[Entries taken from a collection]
Start of Block
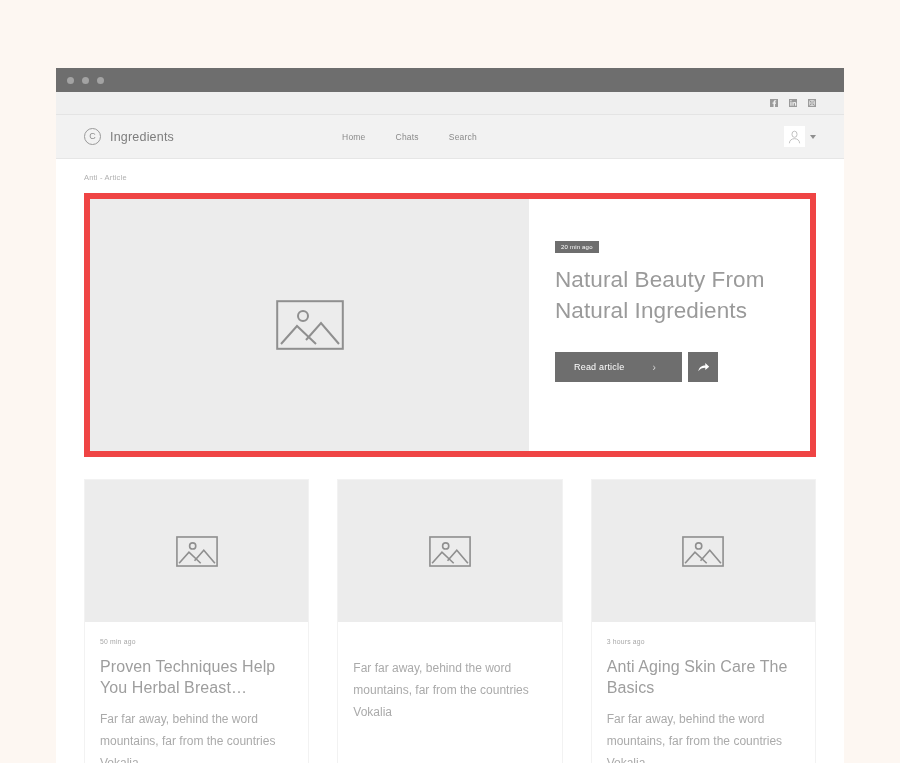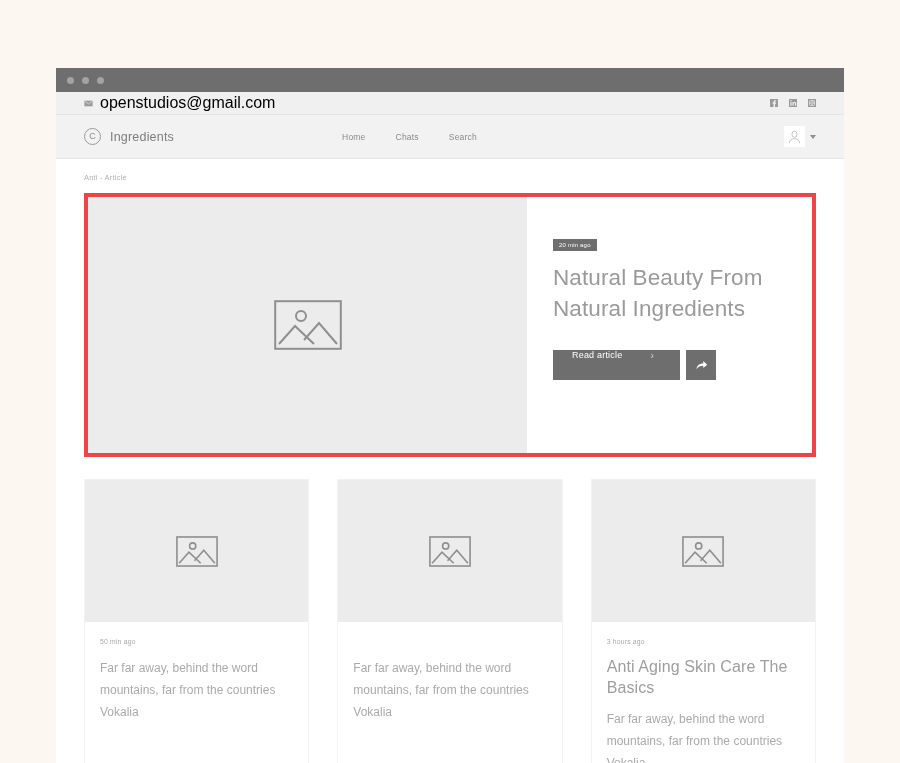--- a/index.html
+++ b/index.html
@@ -301,13 +301,6 @@
   </div>
 
   <div class="topbar">
-    <div class="topbar-left">
-      <svg class="mail-icon" viewBox="0 0 14 10">
-        <rect x="0.6" y="0.6" width="12.8" height="8.8" fill="#9a9a9a"></rect>
-        <path d="M1.3 1.6 L7 5.6 L12.7 1.6" stroke="#f0f0f0" stroke-width="1" fill="none"></path>
-      </svg>
-      <span>openstudios@gmail.com</span>
-    </div>
     <div class="topbar-right">
       <svg class="social-icon" viewBox="0 0 12 12">
         <rect x="0" y="0" width="12" height="12" fill="#9a9a9a"></rect>

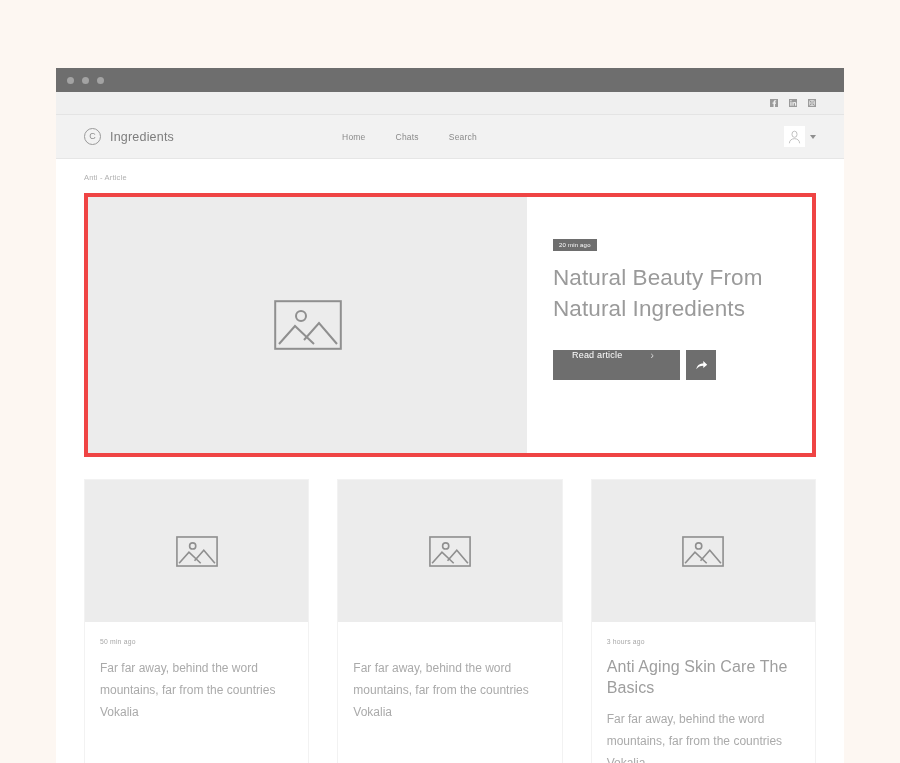--- a/index.html
+++ b/index.html
@@ -156,7 +156,7 @@
   .hero {
     display: flex;
     background: #ffffff;
-    border: 4px solid #ef4444;
+    border: 6px solid #ef4444;
     height: 264px;
   }
   .hero-media {

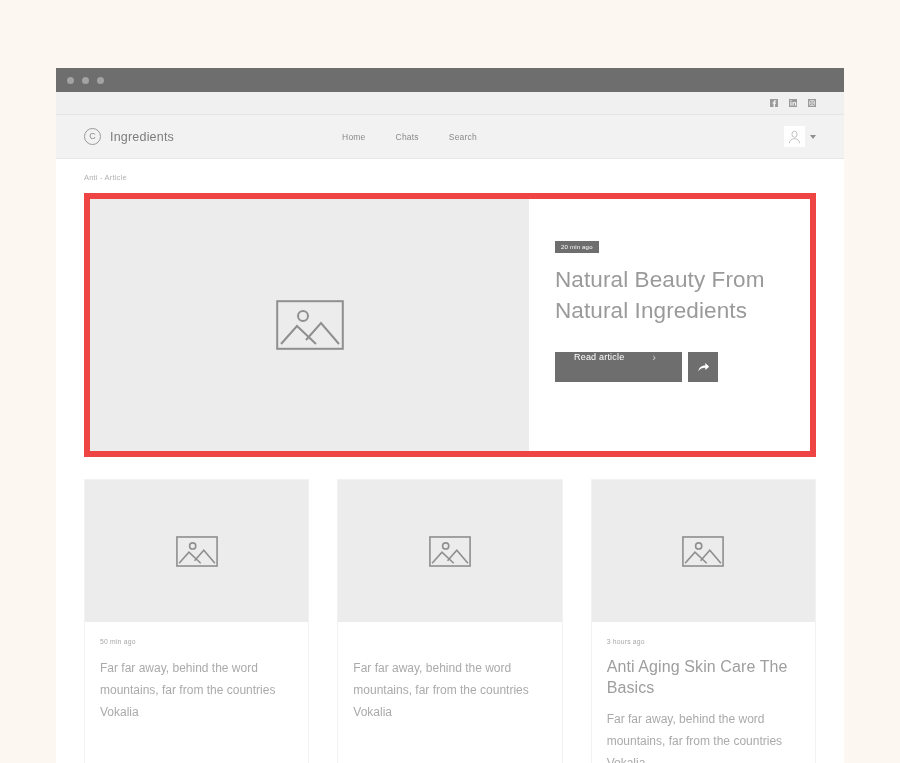--- a/index.html
+++ b/index.html
@@ -211,7 +211,7 @@
     width: 127px;
     height: 30px;
     display: flex;
-    align-items: flex-start;
+    align-items: center;
     justify-content: space-between;
     padding: 0 26px 0 19px;
     border: none;

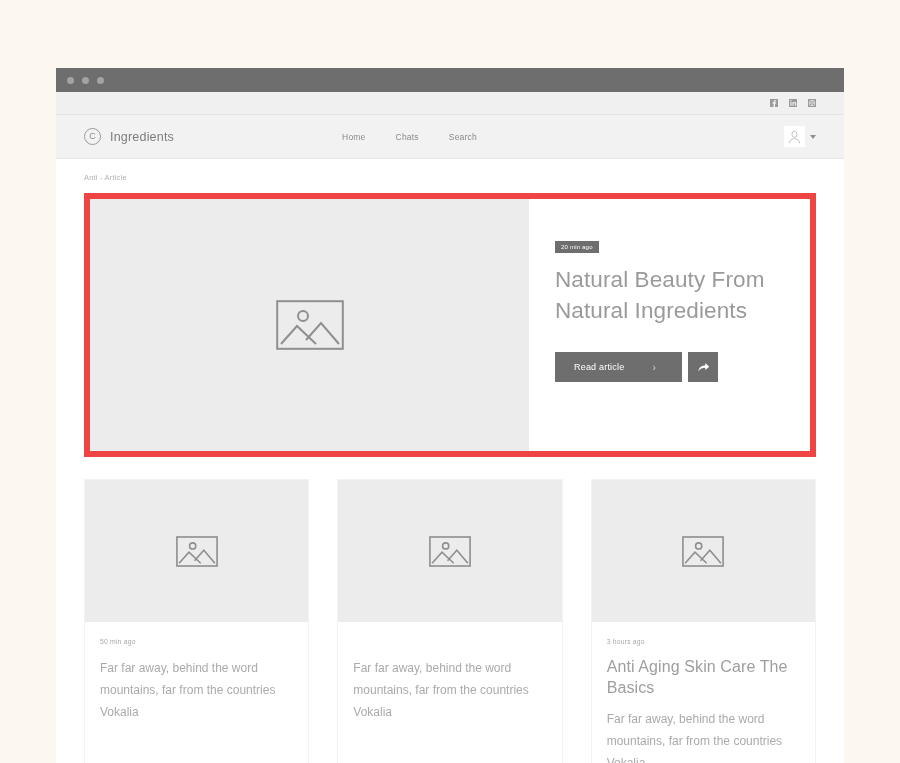--- a/index.html
+++ b/index.html
@@ -385,6 +385,7 @@
         </div>
         <div class="card-body">
           <div class="card-meta">50 min ago</div>
+          <h2 class="card-title">Proven Techniques Help You Herbal Breast…</h2>
           <p class="card-excerpt">Far far away, behind the word mountains, far from the countries Vokalia</p>
         </div>
         <div class="card-divider"></div>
End of Block
* **Work request**: What you return must be the entries above, exactly as they appear, without any pictures.

* **Response for this exercise**:
--- a/index.html
+++ b/index.html
@@ -301,13 +301,6 @@
   </div>
 
   <div class="topbar">
-    <div class="topbar-left">
-      <svg class="mail-icon" viewBox="0 0 14 10">
-        <rect x="0.6" y="0.6" width="12.8" height="8.8" fill="#9a9a9a"></rect>
-        <path d="M1.3 1.6 L7 5.6 L12.7 1.6" stroke="#f0f0f0" stroke-width="1" fill="none"></path>
-      </svg>
-      <span>openstudios@gmail.com</span>
-    </div>
     <div class="topbar-right">
       <svg class="social-icon" viewBox="0 0 12 12">
         <rect x="0" y="0" width="12" height="12" fill="#9a9a9a"></rect>

--- a/index.html
+++ b/index.html
@@ -156,7 +156,7 @@
   .hero {
     display: flex;
     background: #ffffff;
-    border: 4px solid #ef4444;
+    border: 6px solid #ef4444;
     height: 264px;
   }
   .hero-media {

--- a/index.html
+++ b/index.html
@@ -211,7 +211,7 @@
     width: 127px;
     height: 30px;
     display: flex;
-    align-items: flex-start;
+    align-items: center;
     justify-content: space-between;
     padding: 0 26px 0 19px;
     border: none;

--- a/index.html
+++ b/index.html
@@ -385,6 +385,7 @@
         </div>
         <div class="card-body">
           <div class="card-meta">50 min ago</div>
+          <h2 class="card-title">Proven Techniques Help You Herbal Breast…</h2>
           <p class="card-excerpt">Far far away, behind the word mountains, far from the countries Vokalia</p>
         </div>
         <div class="card-divider"></div>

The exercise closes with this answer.